Ghost of Igloi wrote:
You see nothing. You’re blind, like most investors. Nothing special, a waste of posting.
Go Fats!
Yet my returns over the last decade dwarf yours.
Ghost of Igloi wrote:
You see nothing. You’re blind, like most investors. Nothing special, a waste of posting.
Go Fats!
Yet my returns over the last decade dwarf yours.
Man... i feel like this market is crazy.
How do Tesla and Apple just keep going up? Like companies that have a market cap in the billions and trillions adding 25-50% cap in weeks and days... wtf lol
Swaglord_the_real_one_1_1 wrote:
Man... i feel like this market is crazy.
How do Tesla and Apple just keep going up? Like companies that have a market cap in the billions and trillions adding 25-50% cap in weeks and days... wtf lol
this was what 1999 felt like...the only way to make money was in .com stocks so everyone piled in.
I'm not saying the parallel is exact...Apple, FB, MSFT and AMZN make tons of money and .coms didn't. But this is not unprecedented market action.
Note that in 2000-2002 when tech stocks cratered, small caps weren't hurt nearly as bad. Same will happen here eventually...the trick will be knowing when to make the switch.
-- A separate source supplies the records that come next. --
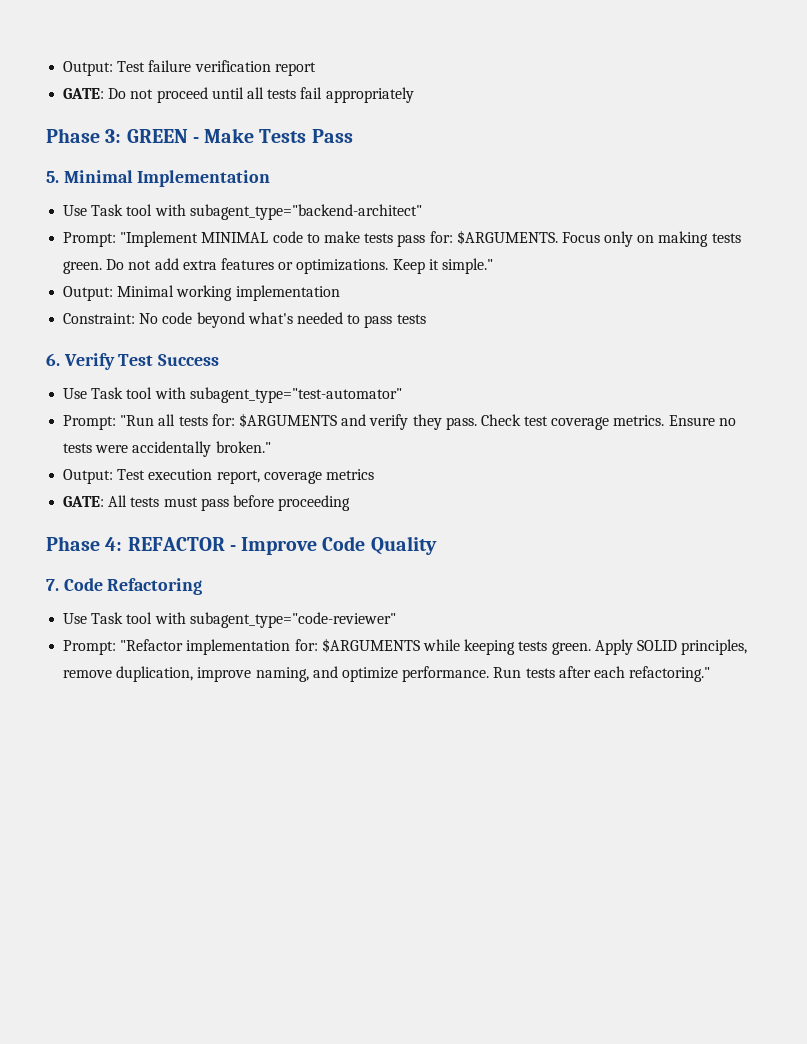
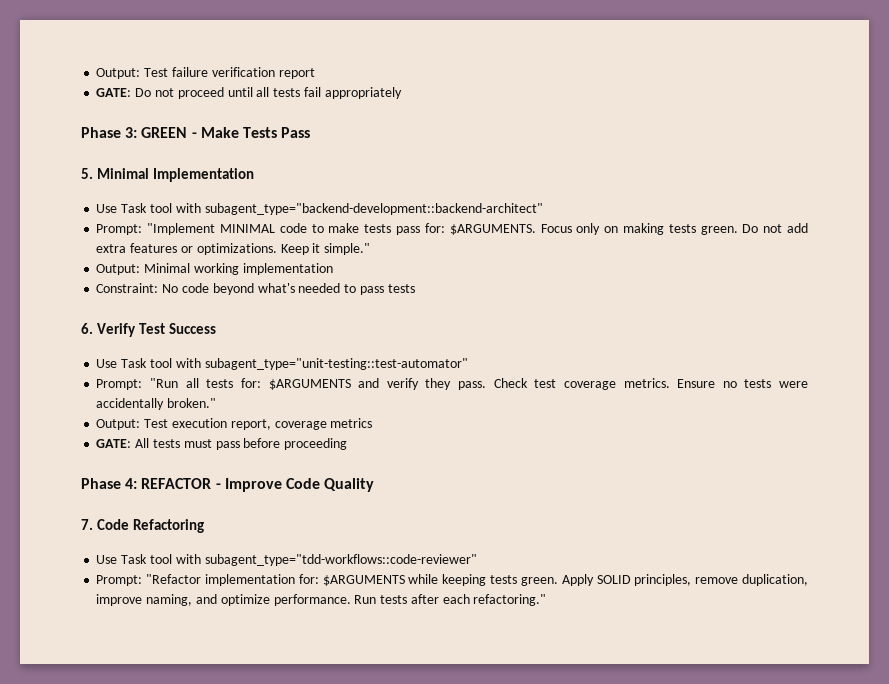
- Use Task tool with subagent_type="backend-architect"
+ Use Task tool with subagent_type="backend-development::backend-architect"
- Use Task tool with subagent_type="test-automator"
+ Use Task tool with subagent_type="unit-testing::test-automator"
- Use Task tool with subagent_type="code-reviewer"
+ Use Task tool with subagent_type="tdd-workflows::code-reviewer"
Could be as easy as holding tech until it falls below the 200 day.
Stanley Morgan wrote:
Ghost of Igloi wrote:
You see nothing. You’re blind, like most investors. Nothing special, a waste of posting.
Go Fats!
Yet my returns over the last decade dwarf yours.
And my net worth has dwarfed yours during the same period. :-)
agip wrote:
this was what 1999 felt like...the only way to make money was in .com stocks so everyone piled in.
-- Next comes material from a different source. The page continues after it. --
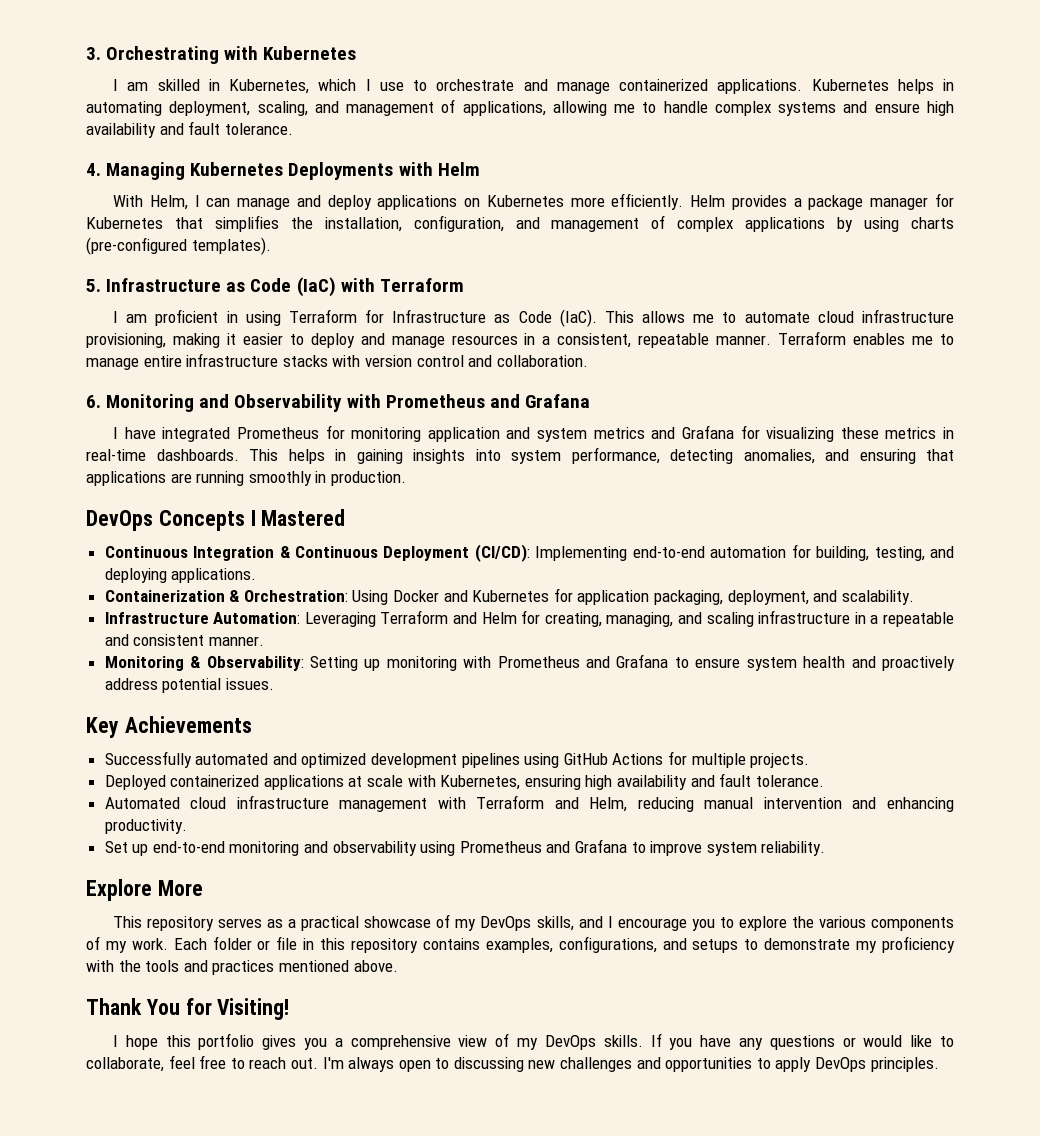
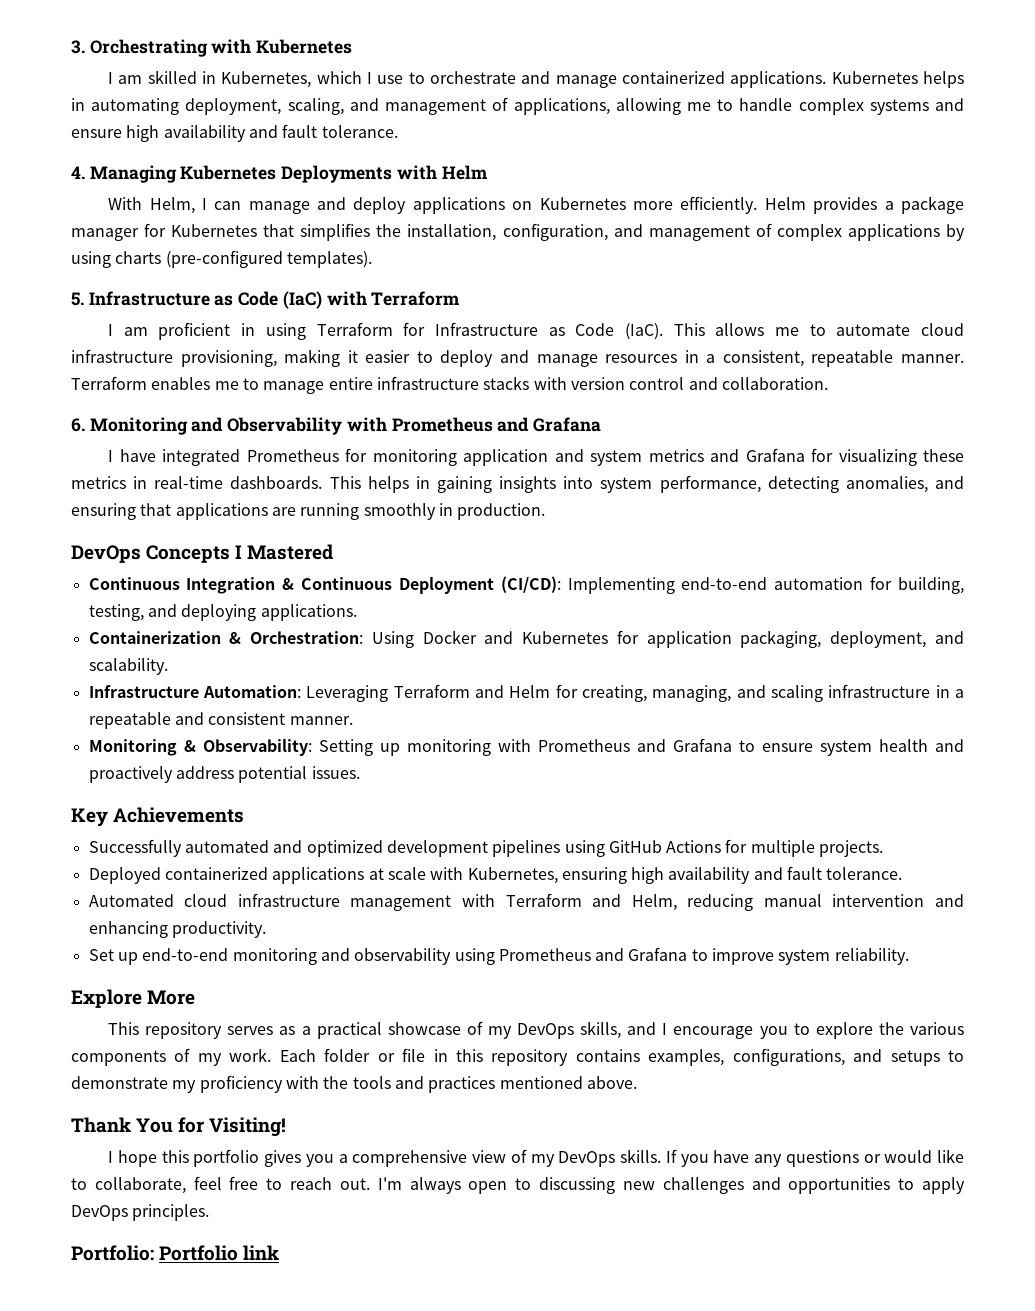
+ Portfolio: Portfolio link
I'm not saying the parallel is exact...Apple, FB, MSFT and AMZN make tons of money and .coms didn't. But this is not unprecedented market action.
Note that in 2000-2002 when tech stocks cratered, small caps weren't hurt nearly as bad. Same will happen here eventually...the trick will be knowing when to make the switch.
Could be as easy as holding tech until it falls below the 200 day.
Hmm... I really really messed up this pandemic opportunity, besides buying at BTC low. Was completely in cash at the beginning.
But how does this crazy overvaluing of tech stocks end? Does it just plateau and then people get bored and pull out their earnings?
The hype is so high, everybody knows the Fed will just keep injecting free money... I feel like if they dip -10%, people just buy more.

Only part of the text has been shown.